The most frustrating and poignant instance of this was the first day of my linear algebra class, which I was taking only as a pre-req for CS class on GUIs, which only needed it to the extent that rotation, translation, and scaling using matrices was involved, and I already knew that much. Anyway, the mathematics professor walks in and announces "I do not care, even one little bit, what this material is used for in the real world. I am here to instruct you in mathematics alone." I looked around the room. In a class of about 25, I believe there were 20 science/engineering students, 4 math students, and one photography major (she was one of those brilliant types who took upper level classes in sciences, math, philosophy, or anything else just for fun). I was somewhat incredulous at the professor's utter disregard for his students' background, abilities, and interests. And just as I expected the course was utterly miserable and tedious, and then there were the bad days.
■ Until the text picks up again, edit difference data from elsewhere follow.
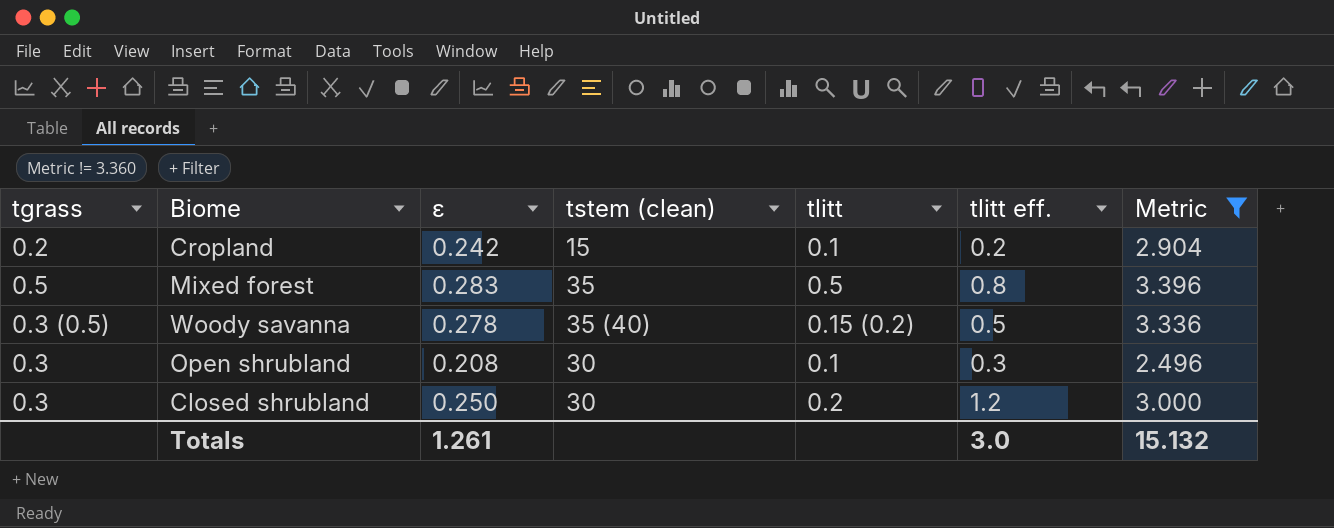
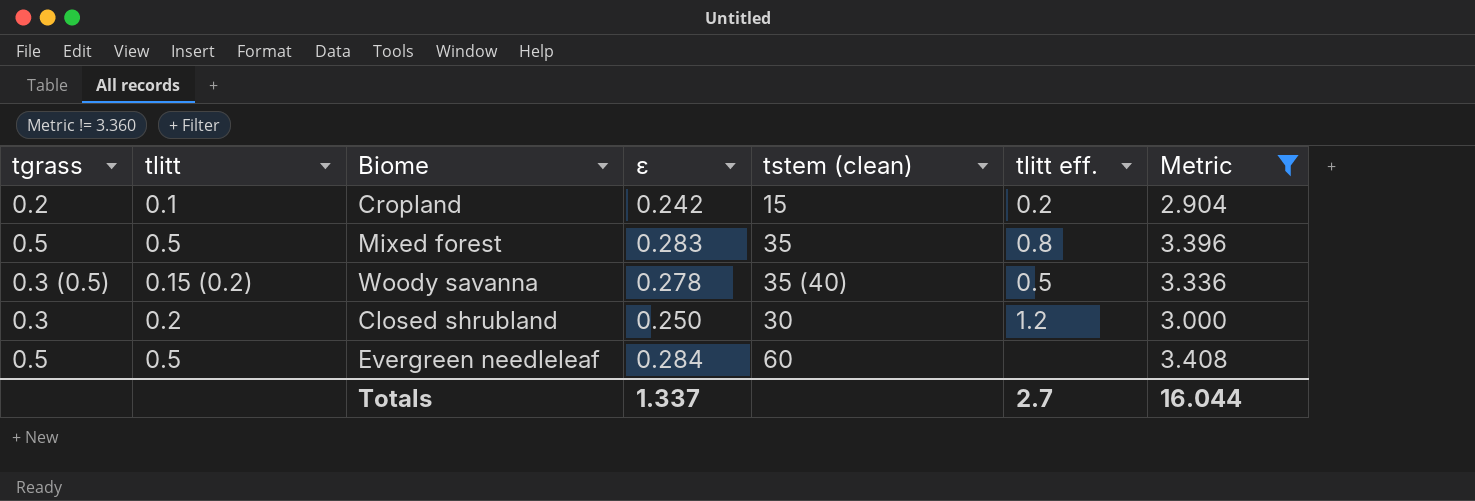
column tlitt | position: 5 -> 2
row Open shrubland: 0.3 | 0.208 | 30 | 0.1 | 0.3 | 2.496 -> none
row Evergreen needleleaf: none -> 0.5 | 0.5 | 0.284 | 60 | none | 3.408
Totals | ε: 1.261 -> 1.337
Totals | tlitt eff.: 3.0 -> 2.7
Totals | Metric: 15.132 -> 16.044

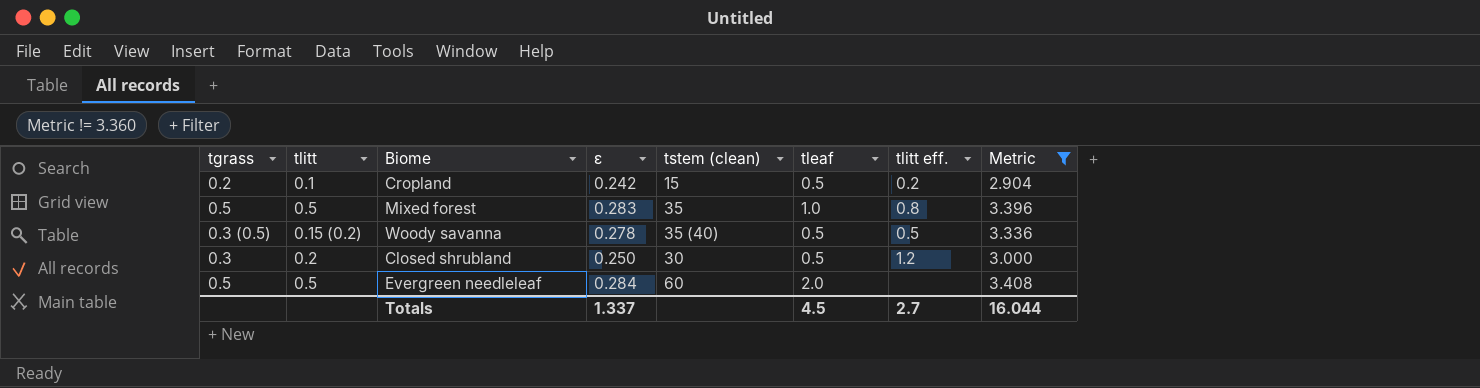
column tleaf | position: none -> 6

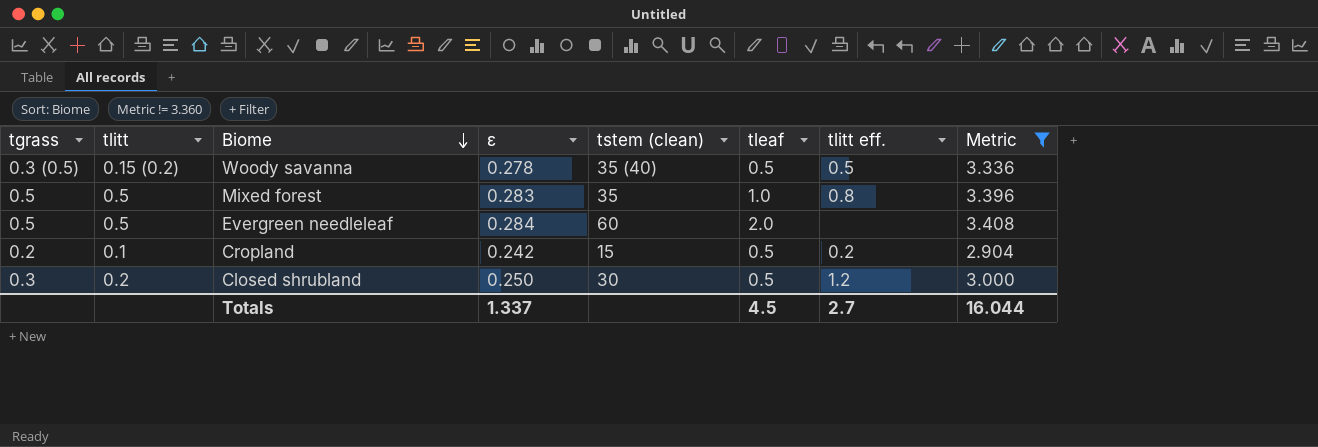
row order: none -> Biome descending

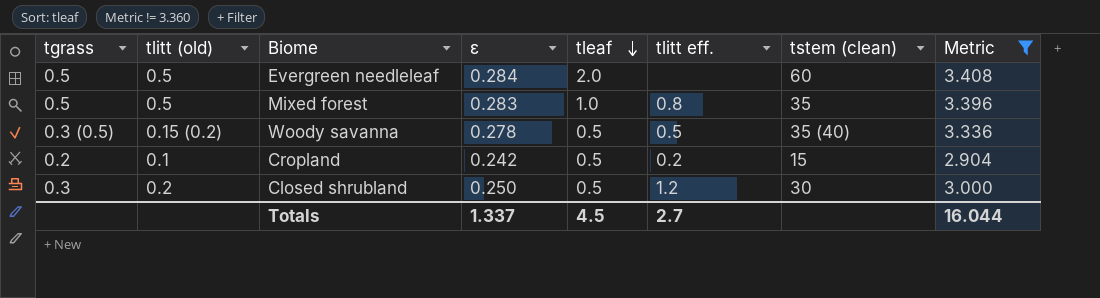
row order: Biome descending -> tleaf descending
column name: tlitt -> tlitt (old)
column tstem (clean) | position: 5 -> 7

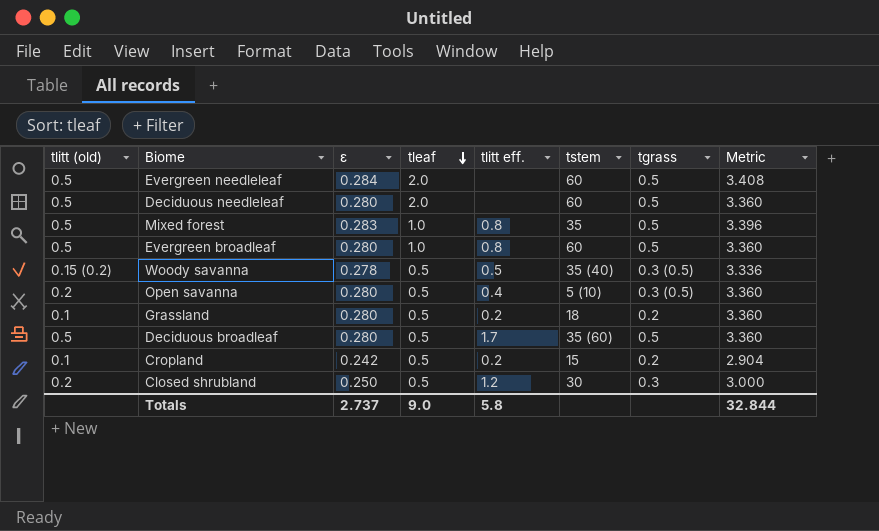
filter: Metric != 3.360 -> none
column name: tstem (clean) -> tstem
column tgrass | position: 1 -> 7
Totals | ε: 1.337 -> 2.737
Totals | tleaf: 4.5 -> 9.0
Totals | tlitt eff.: 2.7 -> 5.8
Totals | Metric: 16.044 -> 32.844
I contrast that with the math classes I took for Calculus II-IV, and Numerical Systems Analysis. The professors (thank heavens I avoided graduate students) who taught those classes were totally on top of the situation, and made it very clear what we were trying to accomplish with real world examples, or at least didn't veer too incredibly far from intuitive models. I think it helped that in Calc II-IV I had the same professor all through, and he was teaching a pilot course that integrated calculators into the material, so there was a lot of approachable material throughout. This was a stark contrast from the previously mentioned Linear Algebra as well as the Differential Equations I courses.
To this day I hate Linear Algebra and Differential Equations, and I'm 100% convinced it's due to the terrible instructors I dealt with. Which is a shame, because I loved mathematics in high school, and would go beyond my coursework to explore what I could on my own without much additional help from my (incredible) high school teacher, and I had a blast doing it. If I hadn't developed a strong interest in aeronautics and computers I most likely would have pursued a math degree.
The biggest problem I faced throughout my mathematics education, as well as many engineering classes, is that as the course would progress it was building taller and taller upon a shaky foundation. While my arithmetic was bedrock, my algebra was concrete, and my trigonometry was 2x4 construction, the rest was a lot less solid. Calculus felt a lot like building with Tinker-toys, and by the time I got to anything past that it was toothpicks stuck together with Sticky-Tack. As more and more material was piled on top, a lot of it kept slipping off because the stuff underneath it was crumbling. I would have benefited greatly from either better construction (i.e. better instruction), or a lot more hands-on experience with those shaky bits such that they were strongly reinforced.